Jennifer Clement, your new book published with Canongate is titled The Promised Party: Kahlo, Basquiat & Me. It is an autobiography about growing up in Mexico and then in New York and Paris. Were your childhood and adolescence happy?  

One of the many reasons I wrote this book was because, even though I didn’t live through what many consider the 1940’s and 50s golden age of Mexico, I’m covered with the gold dust from that time. I knew many of Mexico’s great writers and artists as a child. I had wonderful parents in many ways, but also complex parents. The happy, amazing side of this childhood was that I was raised by a nanny, Chona, who was more than a mother figure. As she was illiterate, I became her alphabet and her reader and this was the beginning of becoming a writer. Mexico was a mix of both a happy and unhappy time, as are many childhoods. It was complicated. 

Is the counterpoint to your illiterate nanny the sophisticated Aline Davidoff Mizrachi, who became your lifelong friend?  

Yes. Aline came from an extraordinary family. Her grandfather Alberto Mizrachi was a Sephardic Jew and the man who was instrumental in discovering and promoting the painters Frida Kahlo and Diego Rivera. Aline’s grandmother took Frida to the ABC Hospital for all her operations so, in many complex ways they were the caretakers of Diego Rivera and Frida Kahlo. It was amazing to be at the Davidoff’s house in my youth. There were parties all the time and Mexico’s intellectuals and painters were always there. It was a magical place.

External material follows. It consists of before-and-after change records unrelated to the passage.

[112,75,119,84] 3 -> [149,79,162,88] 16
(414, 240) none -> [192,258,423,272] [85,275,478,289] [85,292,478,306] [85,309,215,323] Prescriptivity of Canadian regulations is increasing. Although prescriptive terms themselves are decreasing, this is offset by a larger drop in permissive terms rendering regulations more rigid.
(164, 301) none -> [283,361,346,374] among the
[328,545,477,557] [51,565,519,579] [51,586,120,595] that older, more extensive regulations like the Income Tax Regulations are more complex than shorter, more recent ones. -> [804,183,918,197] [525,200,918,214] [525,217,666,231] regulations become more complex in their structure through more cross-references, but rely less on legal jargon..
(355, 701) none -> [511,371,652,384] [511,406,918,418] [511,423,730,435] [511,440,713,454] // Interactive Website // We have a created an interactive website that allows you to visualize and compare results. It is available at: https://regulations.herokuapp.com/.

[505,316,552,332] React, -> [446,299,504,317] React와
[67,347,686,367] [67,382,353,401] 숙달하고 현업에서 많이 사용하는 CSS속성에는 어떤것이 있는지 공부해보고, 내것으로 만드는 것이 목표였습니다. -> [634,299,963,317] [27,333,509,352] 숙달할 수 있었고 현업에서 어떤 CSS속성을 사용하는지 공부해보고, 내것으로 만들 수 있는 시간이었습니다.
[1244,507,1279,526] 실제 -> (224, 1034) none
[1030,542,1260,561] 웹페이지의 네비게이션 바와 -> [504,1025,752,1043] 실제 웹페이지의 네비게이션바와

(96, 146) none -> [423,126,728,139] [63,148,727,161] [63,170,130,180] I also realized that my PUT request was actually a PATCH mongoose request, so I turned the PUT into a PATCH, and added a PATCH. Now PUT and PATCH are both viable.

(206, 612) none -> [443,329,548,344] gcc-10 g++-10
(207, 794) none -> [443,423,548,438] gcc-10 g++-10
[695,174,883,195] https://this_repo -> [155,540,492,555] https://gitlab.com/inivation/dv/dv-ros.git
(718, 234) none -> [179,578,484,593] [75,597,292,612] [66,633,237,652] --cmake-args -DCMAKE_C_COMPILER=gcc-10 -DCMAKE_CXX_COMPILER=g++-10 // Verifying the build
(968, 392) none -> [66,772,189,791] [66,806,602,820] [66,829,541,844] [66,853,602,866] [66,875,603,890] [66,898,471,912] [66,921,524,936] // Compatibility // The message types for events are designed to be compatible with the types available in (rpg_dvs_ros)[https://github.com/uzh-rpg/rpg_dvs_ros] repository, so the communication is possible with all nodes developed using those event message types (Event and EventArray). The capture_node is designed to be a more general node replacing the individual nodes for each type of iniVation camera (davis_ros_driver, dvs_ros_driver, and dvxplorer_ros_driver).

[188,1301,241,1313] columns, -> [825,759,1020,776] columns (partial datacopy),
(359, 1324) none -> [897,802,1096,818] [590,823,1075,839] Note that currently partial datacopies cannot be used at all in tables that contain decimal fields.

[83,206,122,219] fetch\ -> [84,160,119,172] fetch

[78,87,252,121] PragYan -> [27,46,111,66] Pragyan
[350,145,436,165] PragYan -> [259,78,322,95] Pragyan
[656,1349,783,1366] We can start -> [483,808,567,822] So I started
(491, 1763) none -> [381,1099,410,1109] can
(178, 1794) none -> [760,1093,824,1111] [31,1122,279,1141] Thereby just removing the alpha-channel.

The book is fragmentary in the sense that it is written in very short chapters.  It is also the story of how I became a writer and a tale of two cities.

Jennifer Clement

Jennifer Clement, by chance, where you lived in Mexico City was very close to the Kahlo and Rivera house, and you used to go there and even used Frida’s bathtub? 

It was an incredible chance, incredible luck, that of all the streets in Mexico City my parents chose to live on Calle Palmas. Today that street is called Calle Diego Rivera, and the Kahlo and Rivera house is now a museum. My book is also about friendship, and my first important friend was Diego Rivera’s granddaughter Ruth Maria, so Frida and Diego’s house was my second home. One of Frida Kahlo’s most famous paintings is What the Water Gave Me. She’s in the bathtub, where I used to bathe, and everything that floats in the water is a portrait of her life. But when I was growing up, Frida wasn’t famous. She was only Diego Rivera’s wife, and had many lovers including Trotsky. She didn’t have the place that she has now.  

And Grandmother Davidoff was going round Mexico City with Trotsky in a white Jaguar!  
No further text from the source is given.